Child custody communication inadmissible (Mukhina v. Italy)

In 2001, Ms. Zhanna Mukhina, a Russian national currently residing and working in Italy, gave birth.  The father of the child, the author’s employer, refused to admit paternity and died shortly after the child’s birth.  In 2005, the author lost custody of her son ‘owing to the deterioration of her mental state and her inability to support the child.’  Subsequent appeals to regain custody of her son proved unsuccessful and, in 2009, the European Court of Human Rights declared a complaint from the author inadmissible.

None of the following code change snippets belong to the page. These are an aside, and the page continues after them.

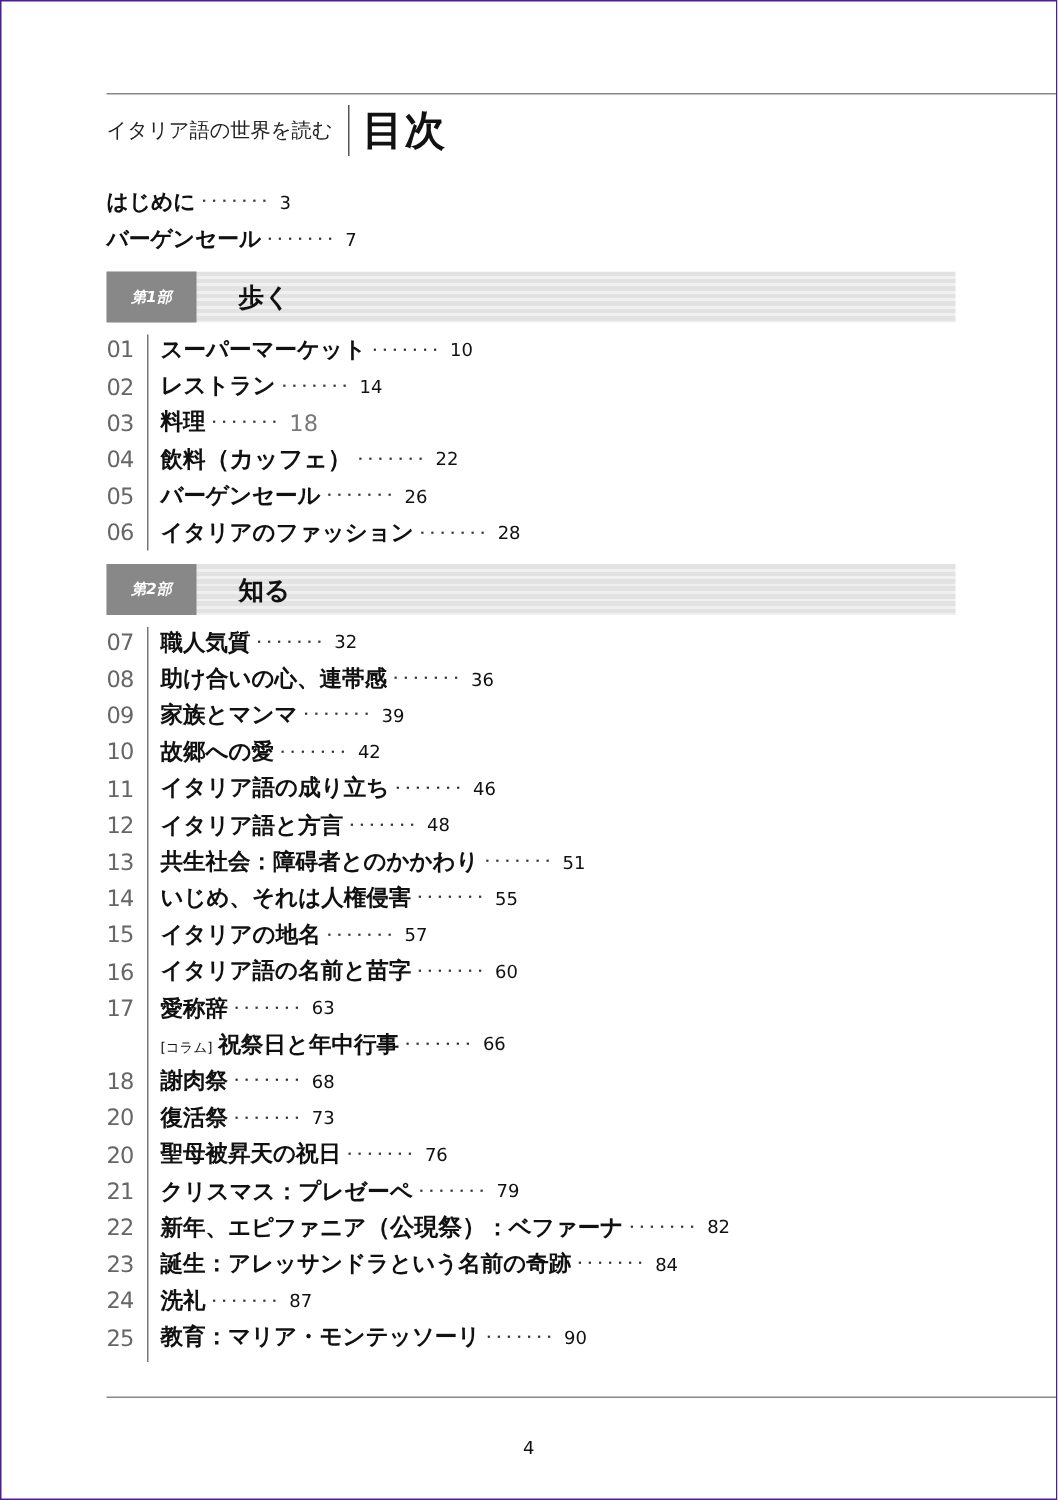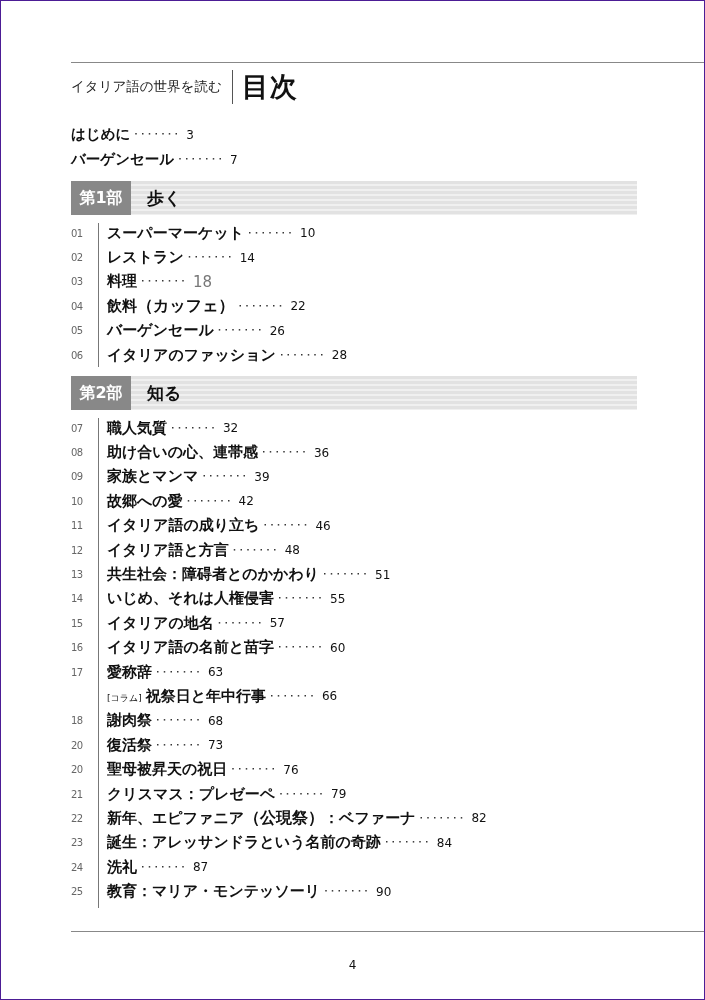"第1部" .part-label { font-size: 16px -> 10px; font-style: none -> italic }
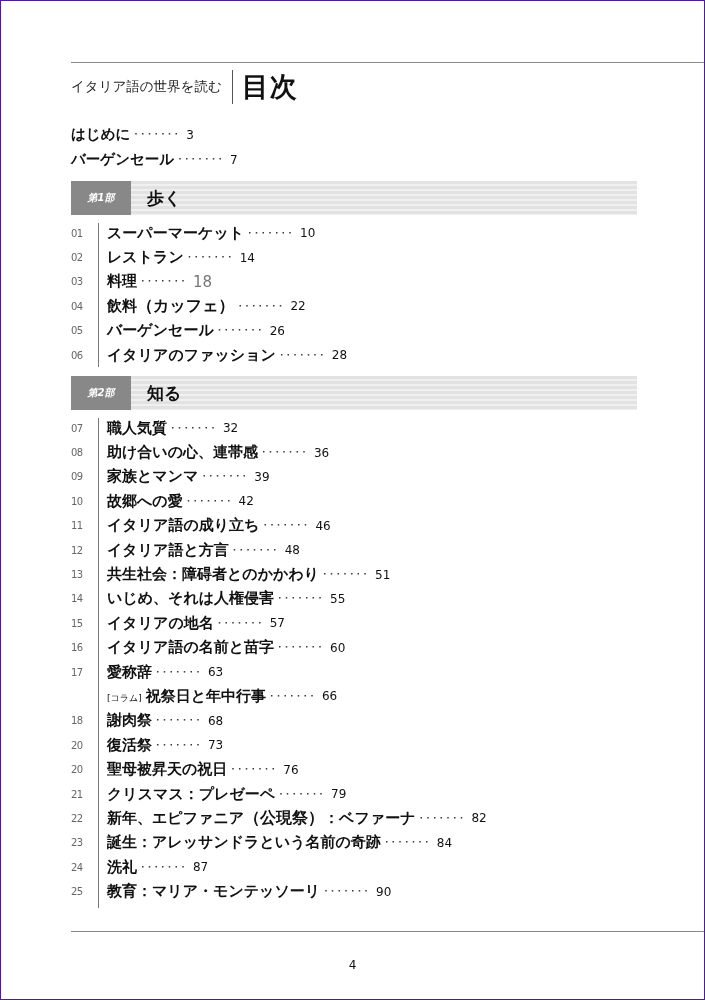"歩く" .part-title { margin-left: 16px -> 28px }
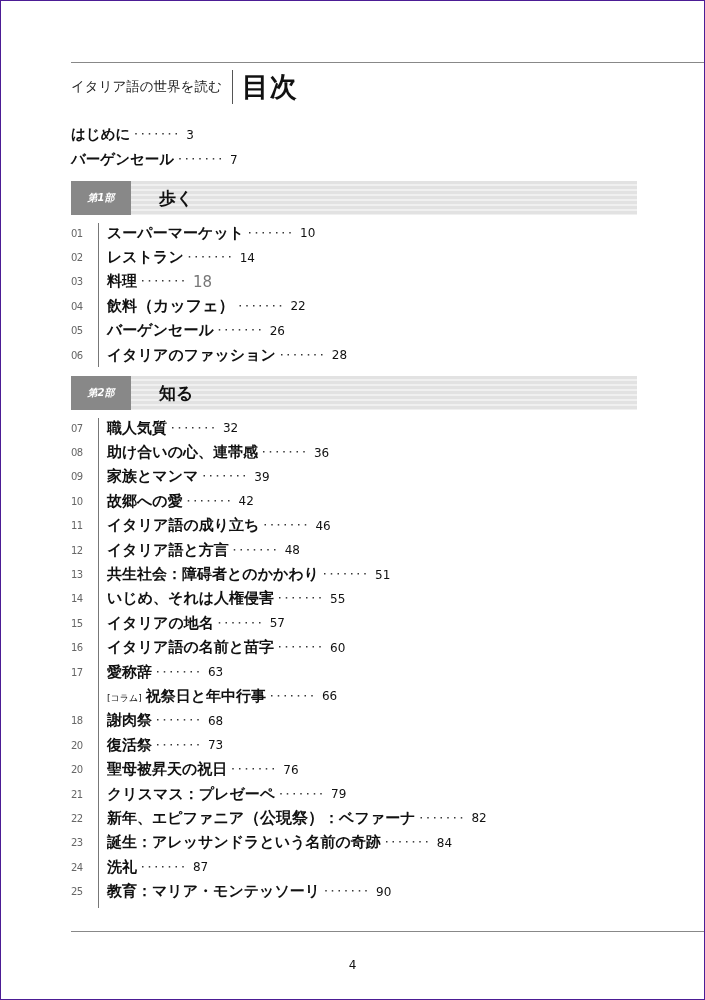"01" .num { font-size: 10px -> 15px }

In 2010, the author submitted a communication to the Committee on the Elimination of Discrimination against Women claiming, without further substantiation, that Italy had violated her rights under article 16(f) of the Convention on the Elimination of All Forms of Discrimination against Women to ensure women and men ‘[t]he same rights and responsibilities with regard to guardianship, wardship, trusteeship and adoption of children ….’

Admissibility

The Committee declared the communication inadmissible under article 4(2)(c) of the Optional Protocol to the Convention on the Elimination of All Forms of Discrimination against Women on the basis that the author had failed to substantiate her claim that Italy had violated her rights under article 16(f) of CEDAW.  The Committee reasoned that the author had ‘not provided any specific explanation on why and how she considers that her rights … have been violated by the State party’s authorities.’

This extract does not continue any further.